Problem requirements -> Repeat the data exactly. Pictures stay out.

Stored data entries
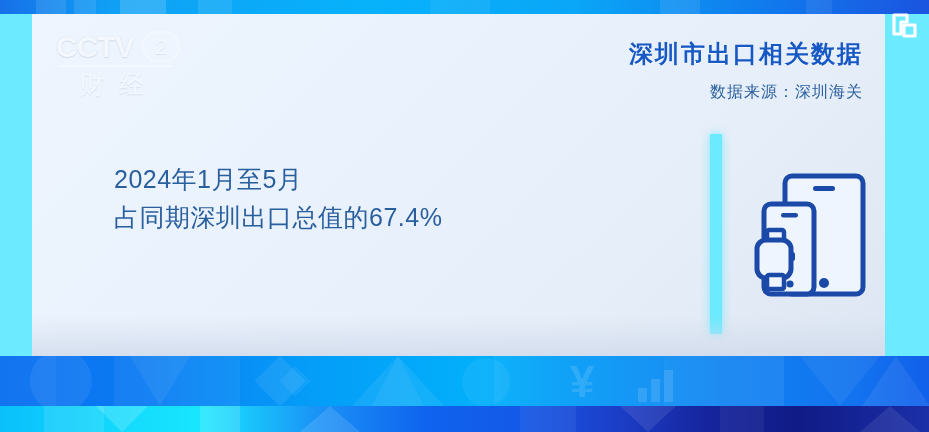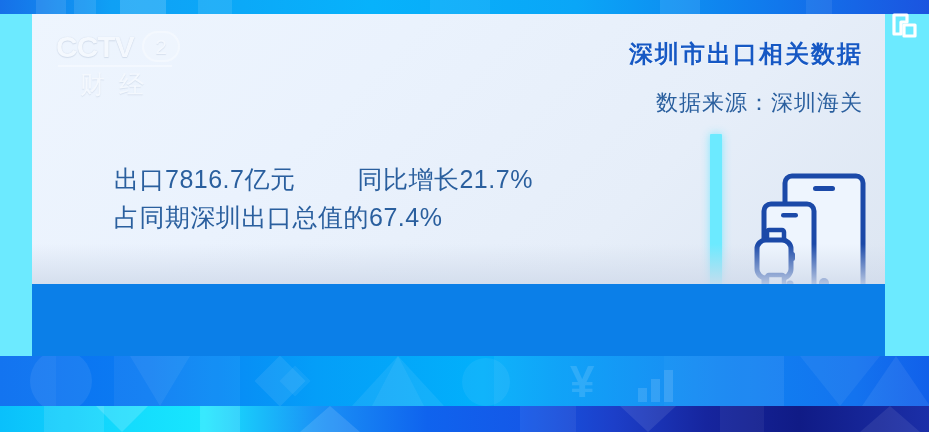"CCTV" #panel { height: 270px -> 342px }
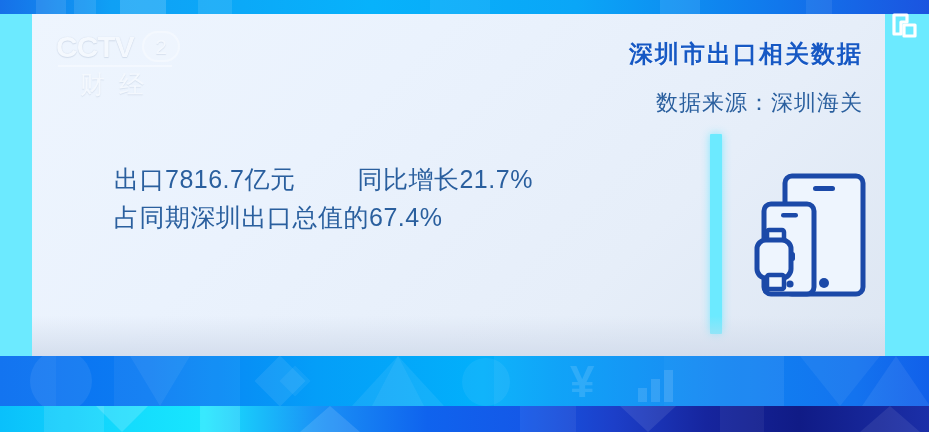"数据来源：深圳海关" #source-line { font-size: 22px -> 16px; margin-top: 12px -> 6px }
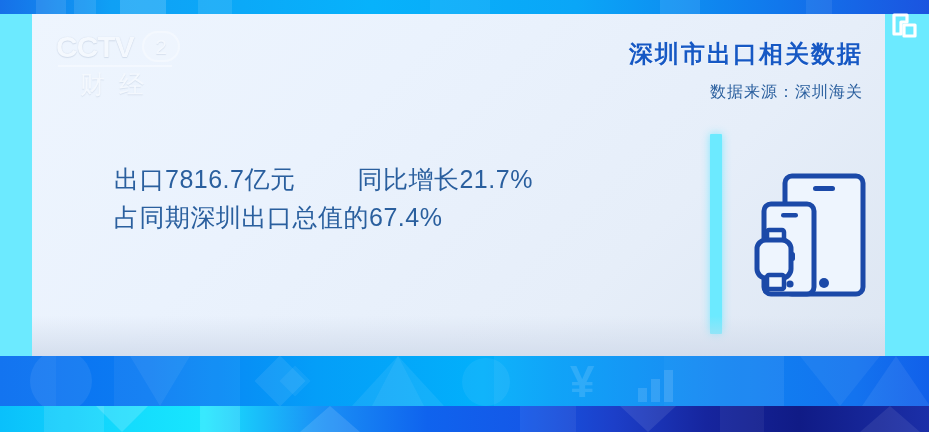"2024年1月至5月" div.bline { html: none -> <div>2024年1月至5月</div> }
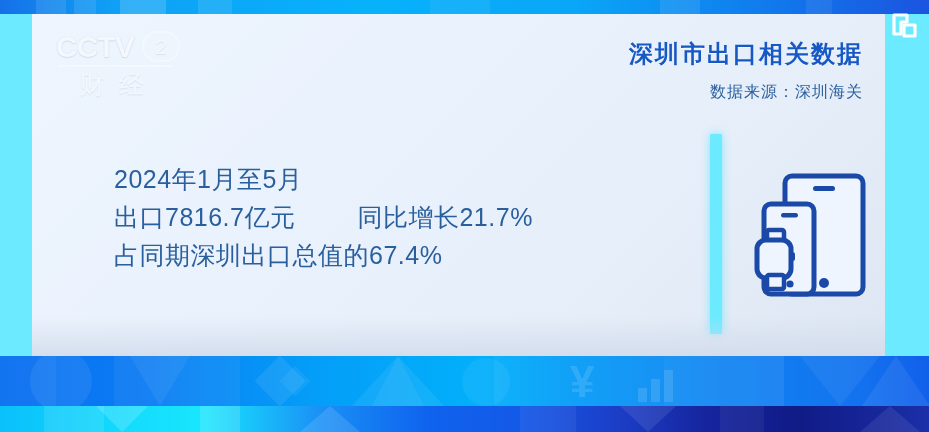"出口7816.7亿元 同比增长21.7%" div.bline { html: <div><span>出口7816.7亿元</span><span></span><span>同比增长21.7%</span></div> -> none }
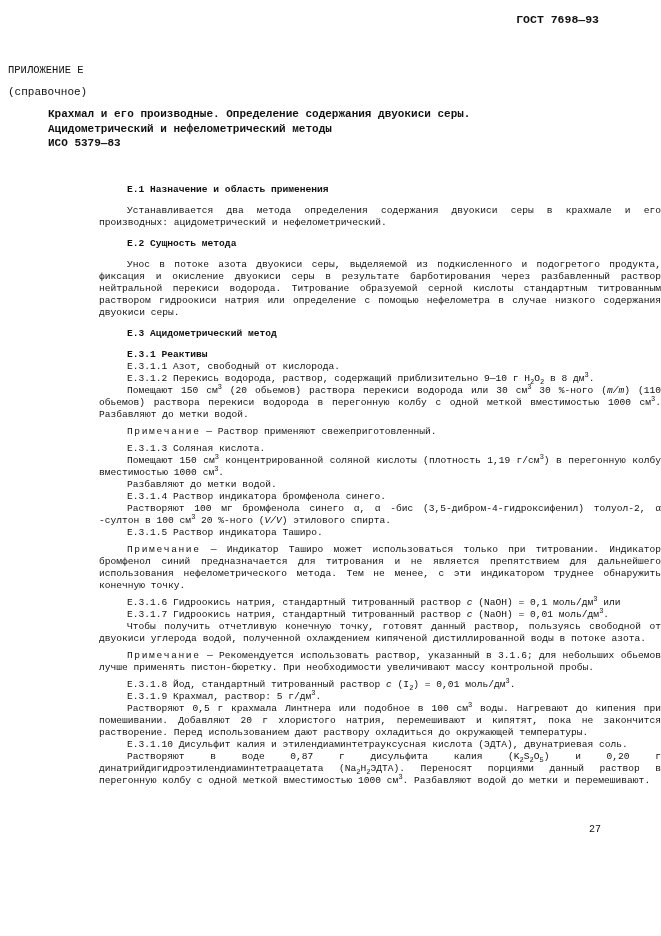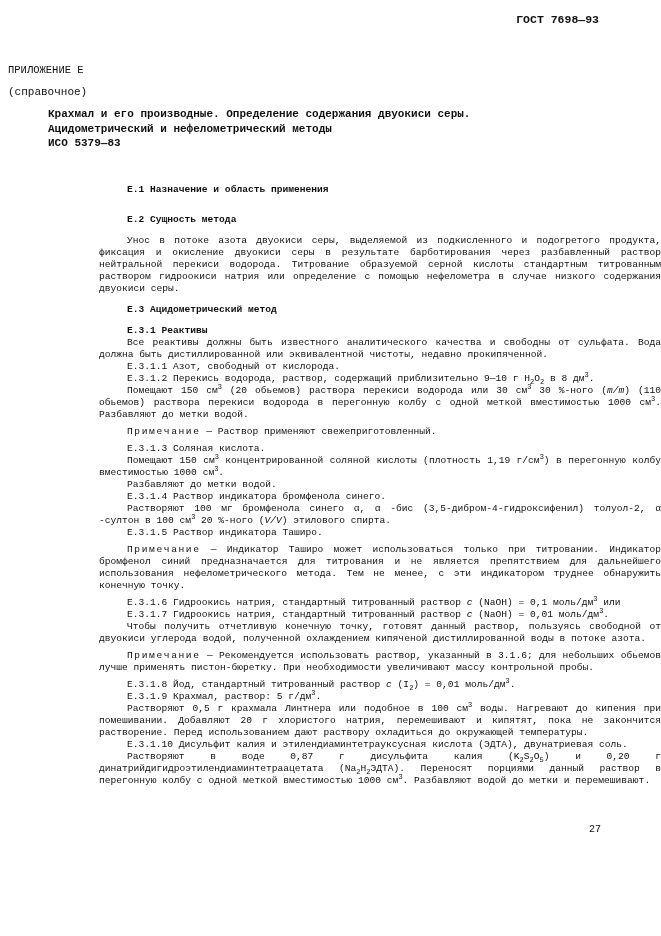"Устанавливается два метода определения" p.p { html: none -> <p>Устанавливается два метода определения содержания двуокиси серы в крахмале и его производных: ацидометрический и нефелометрический.</p> }
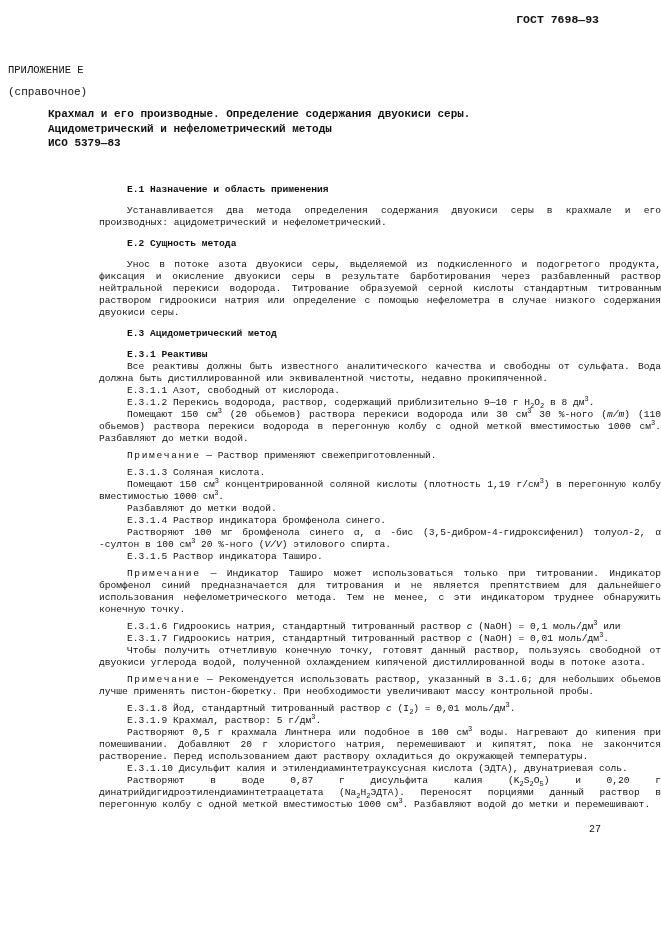"Все реактивы должны быть известного" p.p { html: <p>Все реактивы должны быть известного аналитического качества и свободны от сульфата. Вода должна быть дистиллированной или эквивалентной чистоты, недавно прокипяченной.</p> -> none }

Result of this task ->
"CCTV" #panel { height: 270px -> 342px }
"数据来源：深圳海关" #source-line { font-size: 22px -> 16px; margin-top: 12px -> 6px }
"2024年1月至5月" div.bline { html: none -> <div>2024年1月至5月</div> }
"出口7816.7亿元 同比增长21.7%" div.bline { html: <div><span>出口7816.7亿元</span><span></span><span>同比增长21.7%</span></div> -> none }
"Устанавливается два метода определения" p.p { html: none -> <p>Устанавливается два метода определения содержания двуокиси серы в крахмале и его производных: ацидометрический и нефелометрический.</p> }
"Все реактивы должны быть известного" p.p { html: <p>Все реактивы должны быть известного аналитического качества и свободны от сульфата. Вода должна быть дистиллированной или эквивалентной чистоты, недавно прокипяченной.</p> -> none }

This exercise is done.